■ WHAT TO WORK ON:
Return every line from the one with "Eudocia Candle Holder" through the one with "total: 13957.65 -> 12772.42", inclusive, exactly as it appears below.

■ PROVIDED RECORDS:

-.-.-

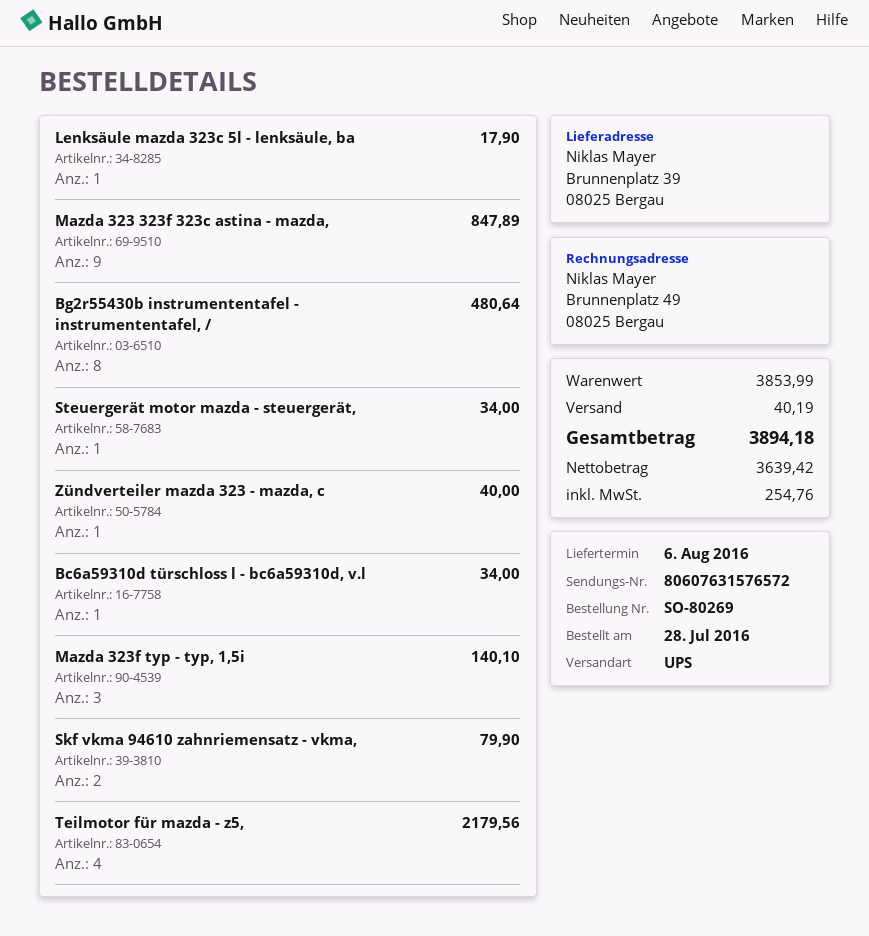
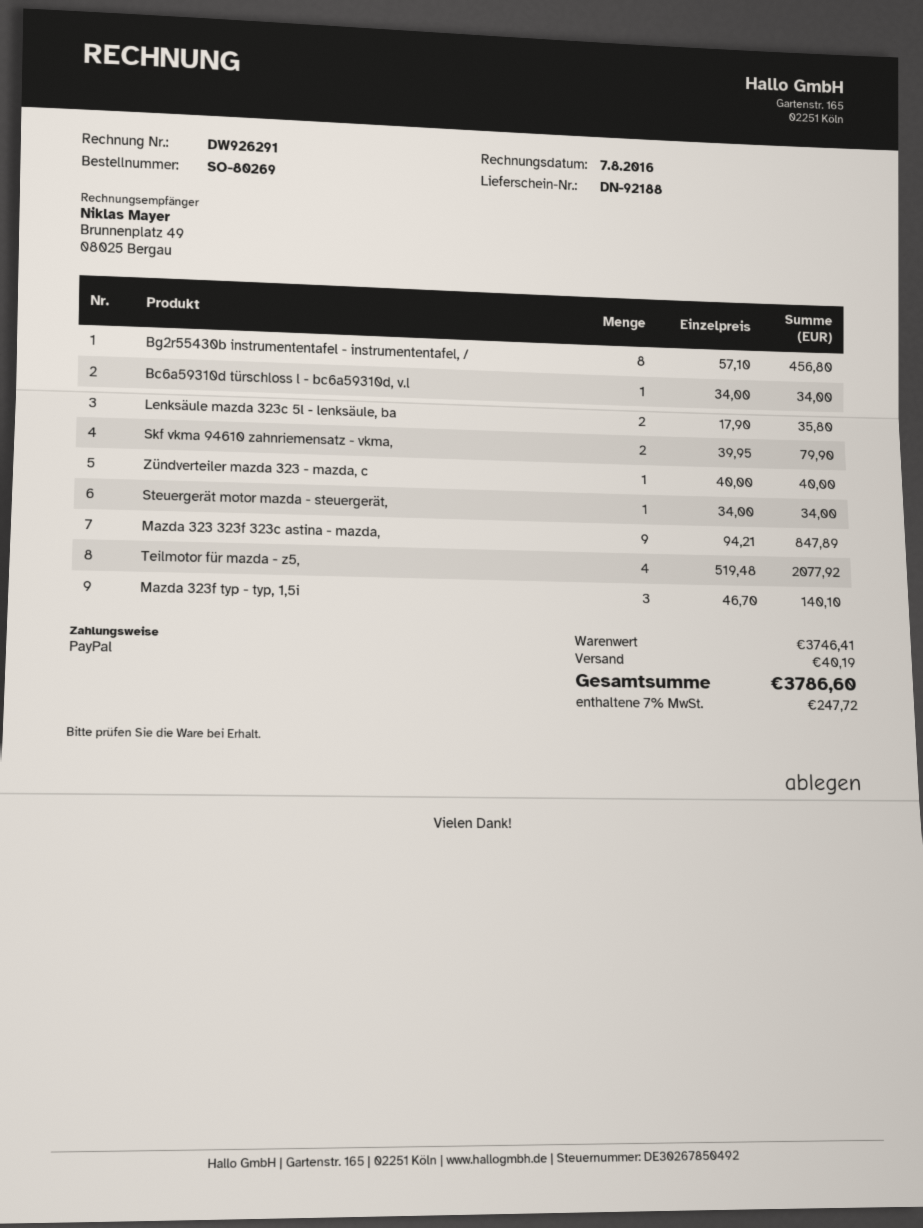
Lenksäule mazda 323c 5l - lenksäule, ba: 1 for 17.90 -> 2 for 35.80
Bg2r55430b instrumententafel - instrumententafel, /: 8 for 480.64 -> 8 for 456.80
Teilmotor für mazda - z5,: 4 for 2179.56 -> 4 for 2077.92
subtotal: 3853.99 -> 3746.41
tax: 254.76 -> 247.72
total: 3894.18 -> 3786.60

-.-.-

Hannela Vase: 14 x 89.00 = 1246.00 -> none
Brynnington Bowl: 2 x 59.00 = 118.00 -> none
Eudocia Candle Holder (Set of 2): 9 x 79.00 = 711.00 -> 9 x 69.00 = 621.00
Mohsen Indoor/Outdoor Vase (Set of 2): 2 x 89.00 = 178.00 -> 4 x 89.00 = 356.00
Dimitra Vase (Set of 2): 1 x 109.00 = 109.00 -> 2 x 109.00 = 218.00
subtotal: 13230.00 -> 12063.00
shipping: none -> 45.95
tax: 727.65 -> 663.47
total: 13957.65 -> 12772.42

-.-.-

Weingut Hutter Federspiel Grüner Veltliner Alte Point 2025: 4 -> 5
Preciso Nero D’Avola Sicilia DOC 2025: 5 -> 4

-.-.-

■ TASK RESULT:
Eudocia Candle Holder (Set of 2): 9 x 79.00 = 711.00 -> 9 x 69.00 = 621.00
Mohsen Indoor/Outdoor Vase (Set of 2): 2 x 89.00 = 178.00 -> 4 x 89.00 = 356.00
Dimitra Vase (Set of 2): 1 x 109.00 = 109.00 -> 2 x 109.00 = 218.00
subtotal: 13230.00 -> 12063.00
shipping: none -> 45.95
tax: 727.65 -> 663.47
total: 13957.65 -> 12772.42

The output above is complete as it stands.